Discussions of conventional and alternative energy production technologies.

Re: The REAL problem with nuclear energy

Unread postby Arthur75 » Tue 19 Apr 2011, 06:32:43

cephalotus wrote:you can see solar and nuclear (and other) production on http://www.transparency.eex.com .

For example today at 1:00pm

solar: 12,4 GW
nuclear: most likely 10,7GW (data will be available tomorrow)



Cephalotus, thanks for the link, very nice and clear site !
Which got me to look if an equivalent is available for France, and in fact it is :
http://www.rte-france.com/fr/developpem ... nergetique
(much longer URL :) )

As to nuclear, personnally I'm quite ambivalent about it. I would say that in any case the top priority should be in Energy conservation, but even then, I'm very doubtfull about maintaining a modern society without fossile fuels on pure renewables (ie also without nuclear). My prefered reference regarding this is David Mac Kay book "Sustainable Energy – without the hot air" :
http://www.withouthotair.com/
And clearly he ends up with some nuclear in most of his mix, if no fossile at all. And it also gives a clear idea of the amount of renewables infrastructure needed to be deployed even after having pushed energy conservation quite far.
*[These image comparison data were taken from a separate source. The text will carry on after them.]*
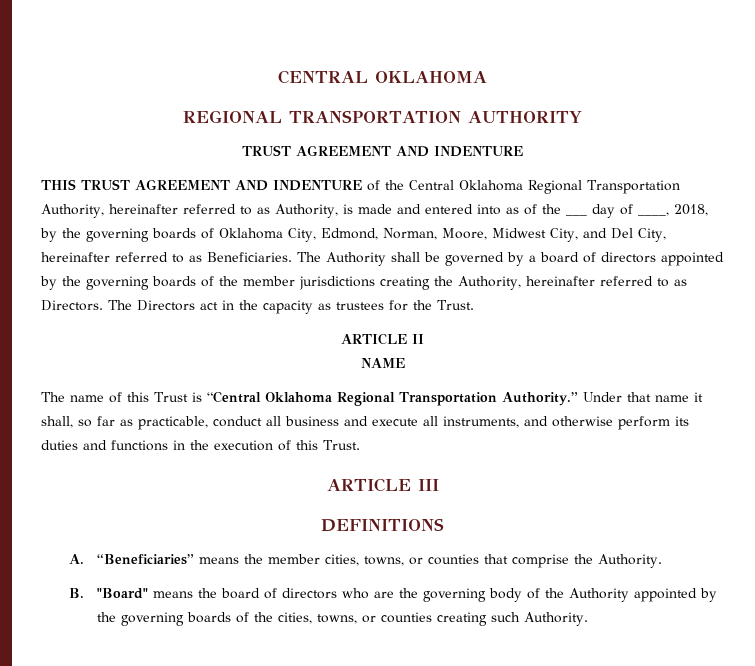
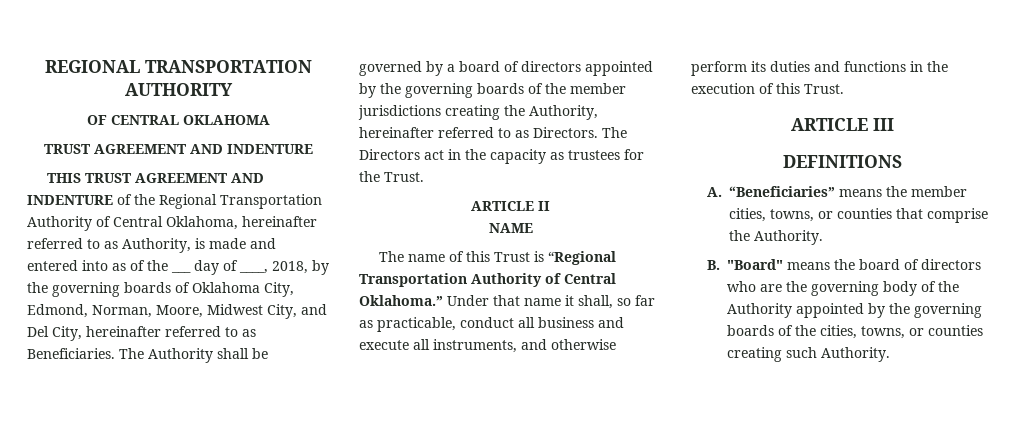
- CENTRAL OKLAHOMA
+ OF CENTRAL OKLAHOMA
- THIS TRUST AGREEMENT AND INDENTURE of the Central Oklahoma Regional Transportation Authority, hereinafter referred to as Authority, is made and entered into as of the ___ day of ____, 2018, by the governing boards of Oklahoma City, Edmond, Norman, Moore, Midwest City, and Del City, hereinafter referred to as Beneficiaries.
+ THIS TRUST AGREEMENT AND INDENTURE of the Regional Transportation Authority of Central Oklahoma, hereinafter referred to as Authority, is made and entered into as of the ___ day of ____, 2018, by the governing boards of Oklahoma City, Edmond, Norman, Moore, Midwest City, and Del City, hereinafter referred to as Beneficiaries.
- The name of this Trust is “Central Oklahoma Regional Transportation Authority.”
+ The name of this Trust is “Regional Transportation Authority of Central Oklahoma.”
So somehow I could resume my position as switching between :
1) We haven't seen how peak oil will be impacting us yet by a wide margin, this will basically put the industrial/modern civilization down, so why bother with nuclear added risk anyway, result will be the same.
2) No we should still target keeping a modern society (telecoms networks, high tech medicine, even if transport for instance would be hugely reduced from today's level), but in that case dropping nuclear isn't really realistic.

As to nuclear real costs and waste handling, this is for sure very controversial, and I'm not an expert in it, so would have to dig deeper to have a real position on that (again would be close to MacKay's position regarding these for the time being, for instance on the actual volume of nuclear waste)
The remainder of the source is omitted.